* **Requirement**:
Exact transcription of the following records is needed, with every picture dropped.

* **Dataset items**:
---

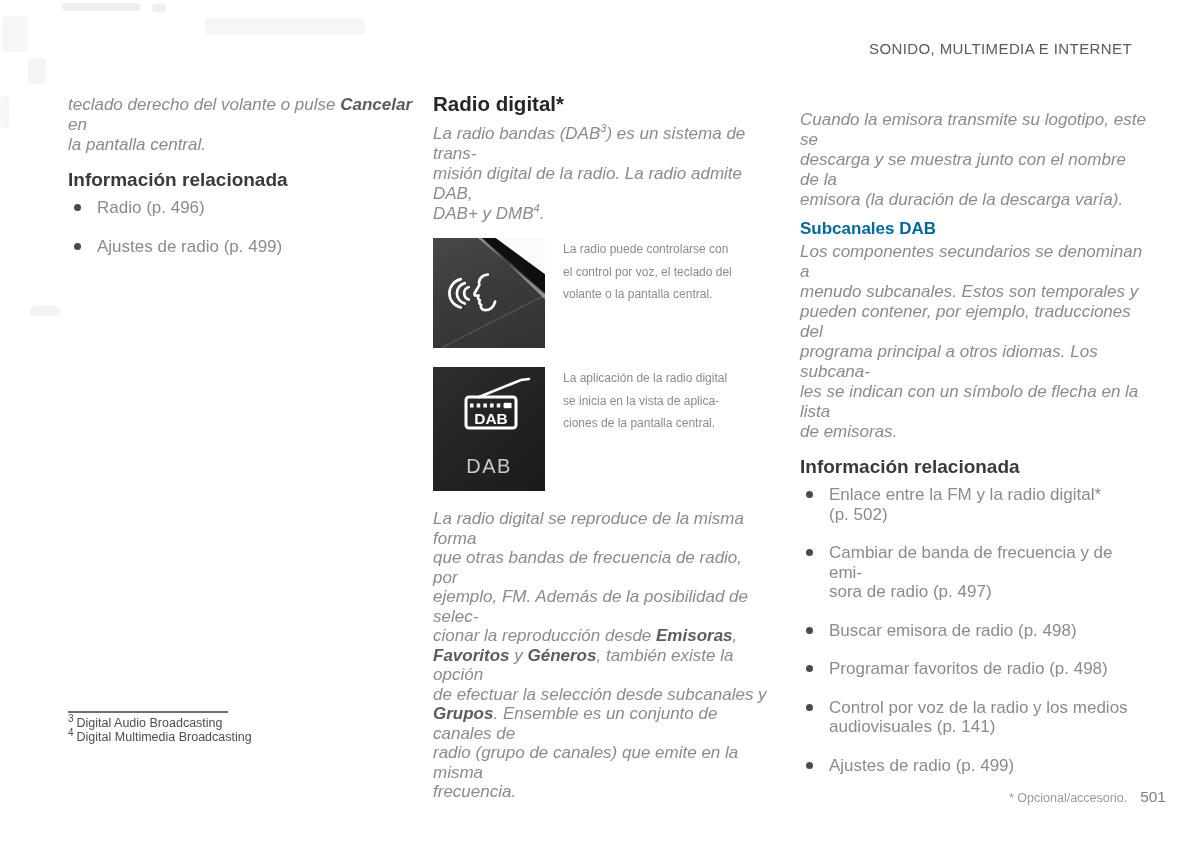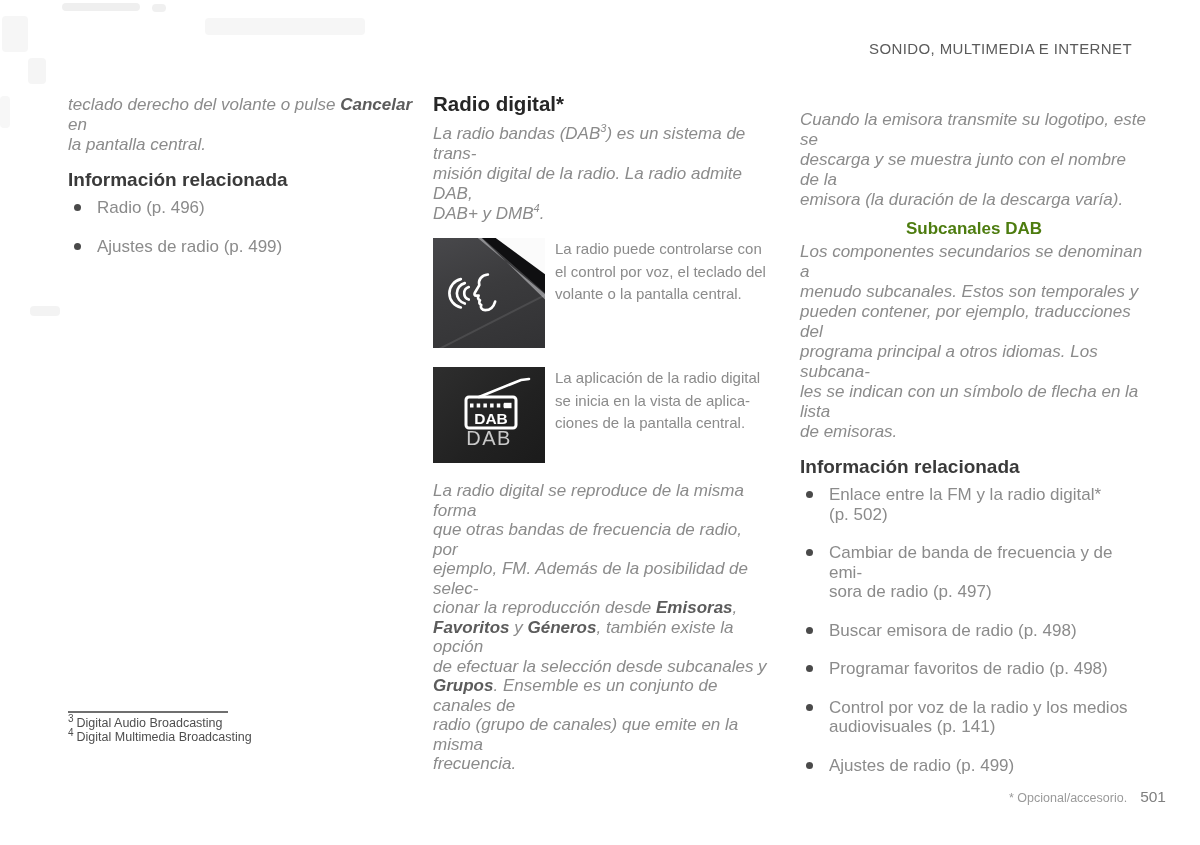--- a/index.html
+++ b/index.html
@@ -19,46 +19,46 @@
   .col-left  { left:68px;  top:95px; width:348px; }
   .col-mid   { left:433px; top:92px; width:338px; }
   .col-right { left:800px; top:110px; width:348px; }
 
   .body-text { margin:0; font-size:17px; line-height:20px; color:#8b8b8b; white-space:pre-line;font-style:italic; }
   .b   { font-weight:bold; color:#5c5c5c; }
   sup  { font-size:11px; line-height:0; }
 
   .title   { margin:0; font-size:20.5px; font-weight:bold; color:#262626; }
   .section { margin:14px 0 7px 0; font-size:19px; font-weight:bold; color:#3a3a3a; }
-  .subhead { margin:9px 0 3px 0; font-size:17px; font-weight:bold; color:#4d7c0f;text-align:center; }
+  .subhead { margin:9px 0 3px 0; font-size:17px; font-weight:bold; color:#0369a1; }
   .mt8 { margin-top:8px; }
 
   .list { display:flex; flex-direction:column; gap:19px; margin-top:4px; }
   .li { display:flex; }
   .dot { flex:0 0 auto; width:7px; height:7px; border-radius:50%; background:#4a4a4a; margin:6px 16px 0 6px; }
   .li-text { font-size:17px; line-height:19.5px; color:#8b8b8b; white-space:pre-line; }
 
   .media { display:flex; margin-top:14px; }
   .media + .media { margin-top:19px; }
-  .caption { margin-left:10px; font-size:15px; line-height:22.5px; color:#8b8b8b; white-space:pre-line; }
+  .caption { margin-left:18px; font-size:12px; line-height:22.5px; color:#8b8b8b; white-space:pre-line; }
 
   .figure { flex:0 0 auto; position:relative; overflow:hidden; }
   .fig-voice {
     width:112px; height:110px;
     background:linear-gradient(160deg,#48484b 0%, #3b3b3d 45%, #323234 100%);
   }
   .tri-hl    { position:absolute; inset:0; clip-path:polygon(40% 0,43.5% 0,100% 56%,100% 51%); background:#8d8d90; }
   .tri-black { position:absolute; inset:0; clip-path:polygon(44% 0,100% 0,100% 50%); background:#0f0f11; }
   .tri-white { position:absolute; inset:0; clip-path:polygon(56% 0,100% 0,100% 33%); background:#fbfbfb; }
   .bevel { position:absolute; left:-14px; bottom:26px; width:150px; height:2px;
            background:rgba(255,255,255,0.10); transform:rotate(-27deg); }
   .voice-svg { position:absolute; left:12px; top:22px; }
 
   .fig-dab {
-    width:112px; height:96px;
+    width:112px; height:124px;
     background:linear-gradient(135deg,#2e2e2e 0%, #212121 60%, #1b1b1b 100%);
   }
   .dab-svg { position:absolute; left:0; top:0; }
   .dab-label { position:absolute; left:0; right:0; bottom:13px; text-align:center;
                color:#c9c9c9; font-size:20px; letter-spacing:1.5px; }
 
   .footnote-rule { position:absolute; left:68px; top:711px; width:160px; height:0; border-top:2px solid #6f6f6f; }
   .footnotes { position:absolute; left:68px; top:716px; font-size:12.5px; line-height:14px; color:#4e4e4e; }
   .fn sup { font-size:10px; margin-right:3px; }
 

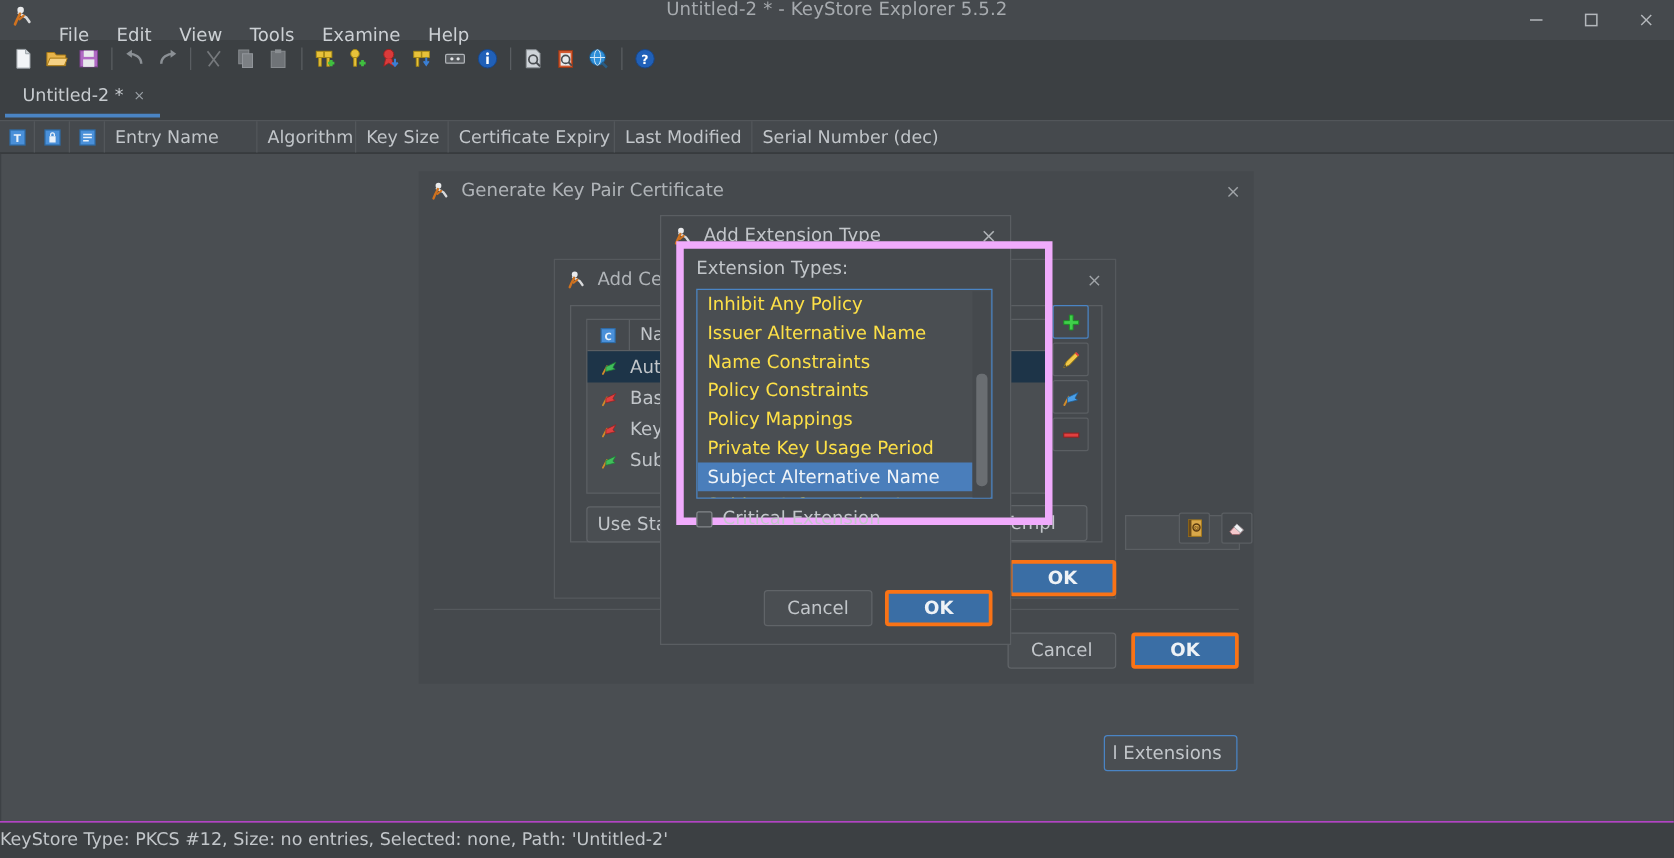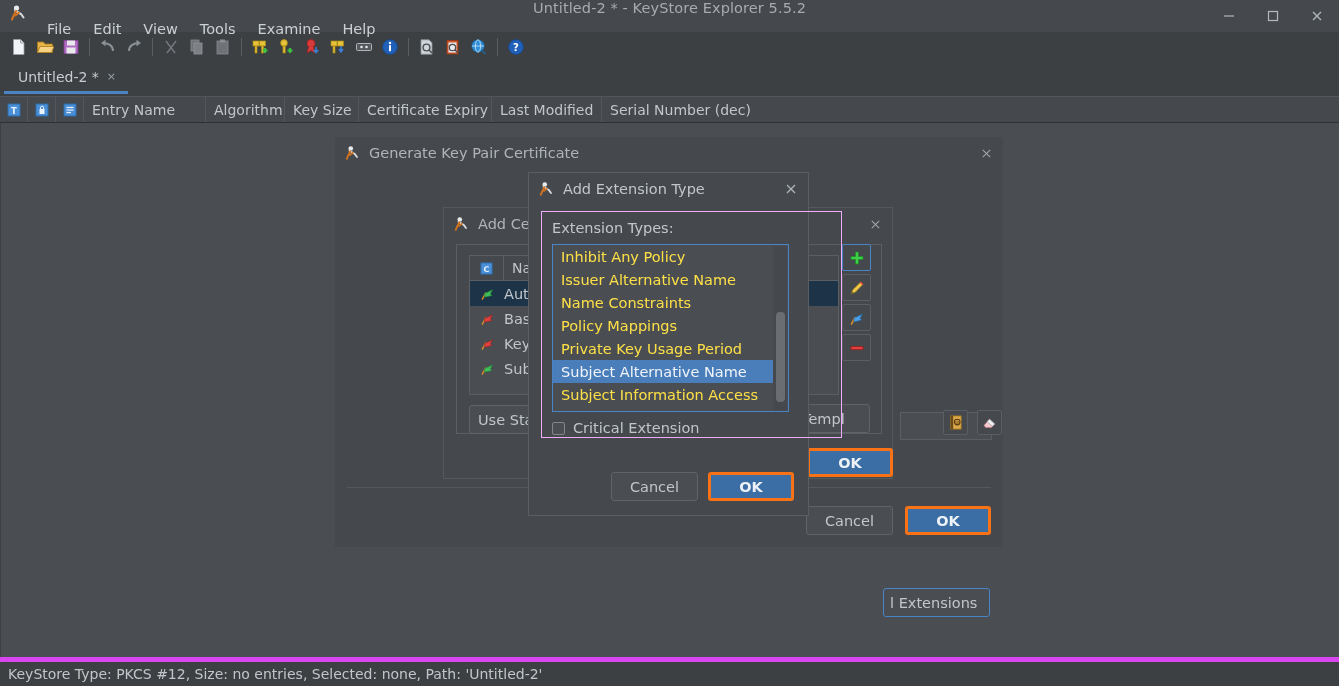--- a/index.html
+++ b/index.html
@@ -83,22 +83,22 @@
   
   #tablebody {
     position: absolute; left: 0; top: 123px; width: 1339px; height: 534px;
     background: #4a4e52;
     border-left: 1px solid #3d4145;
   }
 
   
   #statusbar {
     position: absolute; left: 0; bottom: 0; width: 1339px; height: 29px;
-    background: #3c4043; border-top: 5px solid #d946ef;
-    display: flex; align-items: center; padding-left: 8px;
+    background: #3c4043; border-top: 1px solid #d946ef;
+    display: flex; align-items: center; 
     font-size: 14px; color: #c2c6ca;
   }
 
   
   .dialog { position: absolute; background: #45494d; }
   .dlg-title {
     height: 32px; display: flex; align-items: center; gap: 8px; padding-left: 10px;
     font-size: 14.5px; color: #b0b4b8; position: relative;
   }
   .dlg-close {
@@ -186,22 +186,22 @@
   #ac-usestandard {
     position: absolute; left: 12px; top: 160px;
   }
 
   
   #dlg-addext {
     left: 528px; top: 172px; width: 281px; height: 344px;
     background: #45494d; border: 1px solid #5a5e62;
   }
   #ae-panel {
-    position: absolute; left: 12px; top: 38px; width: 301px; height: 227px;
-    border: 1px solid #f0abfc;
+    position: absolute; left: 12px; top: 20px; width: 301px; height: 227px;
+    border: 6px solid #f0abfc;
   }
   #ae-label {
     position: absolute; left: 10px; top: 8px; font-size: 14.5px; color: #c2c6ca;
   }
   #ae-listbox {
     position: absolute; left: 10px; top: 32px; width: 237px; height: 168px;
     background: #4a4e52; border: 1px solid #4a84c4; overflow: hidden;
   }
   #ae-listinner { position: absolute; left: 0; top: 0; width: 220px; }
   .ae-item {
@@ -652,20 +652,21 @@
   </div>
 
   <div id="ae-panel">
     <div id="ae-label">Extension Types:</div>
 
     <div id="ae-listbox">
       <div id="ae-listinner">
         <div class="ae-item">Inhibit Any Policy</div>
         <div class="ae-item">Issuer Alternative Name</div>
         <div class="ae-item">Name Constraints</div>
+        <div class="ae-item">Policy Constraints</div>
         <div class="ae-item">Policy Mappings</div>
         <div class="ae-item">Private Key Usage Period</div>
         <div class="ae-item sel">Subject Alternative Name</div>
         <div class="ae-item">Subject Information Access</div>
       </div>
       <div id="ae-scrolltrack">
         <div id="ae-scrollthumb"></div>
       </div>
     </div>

---

* **Written solution**:
--- a/index.html
+++ b/index.html
@@ -19,46 +19,46 @@
   .col-left  { left:68px;  top:95px; width:348px; }
   .col-mid   { left:433px; top:92px; width:338px; }
   .col-right { left:800px; top:110px; width:348px; }
 
   .body-text { margin:0; font-size:17px; line-height:20px; color:#8b8b8b; white-space:pre-line;font-style:italic; }
   .b   { font-weight:bold; color:#5c5c5c; }
   sup  { font-size:11px; line-height:0; }
 
   .title   { margin:0; font-size:20.5px; font-weight:bold; color:#262626; }
   .section { margin:14px 0 7px 0; font-size:19px; font-weight:bold; color:#3a3a3a; }
-  .subhead { margin:9px 0 3px 0; font-size:17px; font-weight:bold; color:#4d7c0f;text-align:center; }
+  .subhead { margin:9px 0 3px 0; font-size:17px; font-weight:bold; color:#0369a1; }
   .mt8 { margin-top:8px; }
 
   .list { display:flex; flex-direction:column; gap:19px; margin-top:4px; }
   .li { display:flex; }
   .dot { flex:0 0 auto; width:7px; height:7px; border-radius:50%; background:#4a4a4a; margin:6px 16px 0 6px; }
   .li-text { font-size:17px; line-height:19.5px; color:#8b8b8b; white-space:pre-line; }
 
   .media { display:flex; margin-top:14px; }
   .media + .media { margin-top:19px; }
-  .caption { margin-left:10px; font-size:15px; line-height:22.5px; color:#8b8b8b; white-space:pre-line; }
+  .caption { margin-left:18px; font-size:12px; line-height:22.5px; color:#8b8b8b; white-space:pre-line; }
 
   .figure { flex:0 0 auto; position:relative; overflow:hidden; }
   .fig-voice {
     width:112px; height:110px;
     background:linear-gradient(160deg,#48484b 0%, #3b3b3d 45%, #323234 100%);
   }
   .tri-hl    { position:absolute; inset:0; clip-path:polygon(40% 0,43.5% 0,100% 56%,100% 51%); background:#8d8d90; }
   .tri-black { position:absolute; inset:0; clip-path:polygon(44% 0,100% 0,100% 50%); background:#0f0f11; }
   .tri-white { position:absolute; inset:0; clip-path:polygon(56% 0,100% 0,100% 33%); background:#fbfbfb; }
   .bevel { position:absolute; left:-14px; bottom:26px; width:150px; height:2px;
            background:rgba(255,255,255,0.10); transform:rotate(-27deg); }
   .voice-svg { position:absolute; left:12px; top:22px; }
 
   .fig-dab {
-    width:112px; height:96px;
+    width:112px; height:124px;
     background:linear-gradient(135deg,#2e2e2e 0%, #212121 60%, #1b1b1b 100%);
   }
   .dab-svg { position:absolute; left:0; top:0; }
   .dab-label { position:absolute; left:0; right:0; bottom:13px; text-align:center;
                color:#c9c9c9; font-size:20px; letter-spacing:1.5px; }
 
   .footnote-rule { position:absolute; left:68px; top:711px; width:160px; height:0; border-top:2px solid #6f6f6f; }
   .footnotes { position:absolute; left:68px; top:716px; font-size:12.5px; line-height:14px; color:#4e4e4e; }
   .fn sup { font-size:10px; margin-right:3px; }
 

--- a/index.html
+++ b/index.html
@@ -83,22 +83,22 @@
   
   #tablebody {
     position: absolute; left: 0; top: 123px; width: 1339px; height: 534px;
     background: #4a4e52;
     border-left: 1px solid #3d4145;
   }
 
   
   #statusbar {
     position: absolute; left: 0; bottom: 0; width: 1339px; height: 29px;
-    background: #3c4043; border-top: 5px solid #d946ef;
-    display: flex; align-items: center; padding-left: 8px;
+    background: #3c4043; border-top: 1px solid #d946ef;
+    display: flex; align-items: center; 
     font-size: 14px; color: #c2c6ca;
   }
 
   
   .dialog { position: absolute; background: #45494d; }
   .dlg-title {
     height: 32px; display: flex; align-items: center; gap: 8px; padding-left: 10px;
     font-size: 14.5px; color: #b0b4b8; position: relative;
   }
   .dlg-close {
@@ -186,22 +186,22 @@
   #ac-usestandard {
     position: absolute; left: 12px; top: 160px;
   }
 
   
   #dlg-addext {
     left: 528px; top: 172px; width: 281px; height: 344px;
     background: #45494d; border: 1px solid #5a5e62;
   }
   #ae-panel {
-    position: absolute; left: 12px; top: 38px; width: 301px; height: 227px;
-    border: 1px solid #f0abfc;
+    position: absolute; left: 12px; top: 20px; width: 301px; height: 227px;
+    border: 6px solid #f0abfc;
   }
   #ae-label {
     position: absolute; left: 10px; top: 8px; font-size: 14.5px; color: #c2c6ca;
   }
   #ae-listbox {
     position: absolute; left: 10px; top: 32px; width: 237px; height: 168px;
     background: #4a4e52; border: 1px solid #4a84c4; overflow: hidden;
   }
   #ae-listinner { position: absolute; left: 0; top: 0; width: 220px; }
   .ae-item {
@@ -652,20 +652,21 @@
   </div>
 
   <div id="ae-panel">
     <div id="ae-label">Extension Types:</div>
 
     <div id="ae-listbox">
       <div id="ae-listinner">
         <div class="ae-item">Inhibit Any Policy</div>
         <div class="ae-item">Issuer Alternative Name</div>
         <div class="ae-item">Name Constraints</div>
+        <div class="ae-item">Policy Constraints</div>
         <div class="ae-item">Policy Mappings</div>
         <div class="ae-item">Private Key Usage Period</div>
         <div class="ae-item sel">Subject Alternative Name</div>
         <div class="ae-item">Subject Information Access</div>
       </div>
       <div id="ae-scrolltrack">
         <div id="ae-scrollthumb"></div>
       </div>
     </div>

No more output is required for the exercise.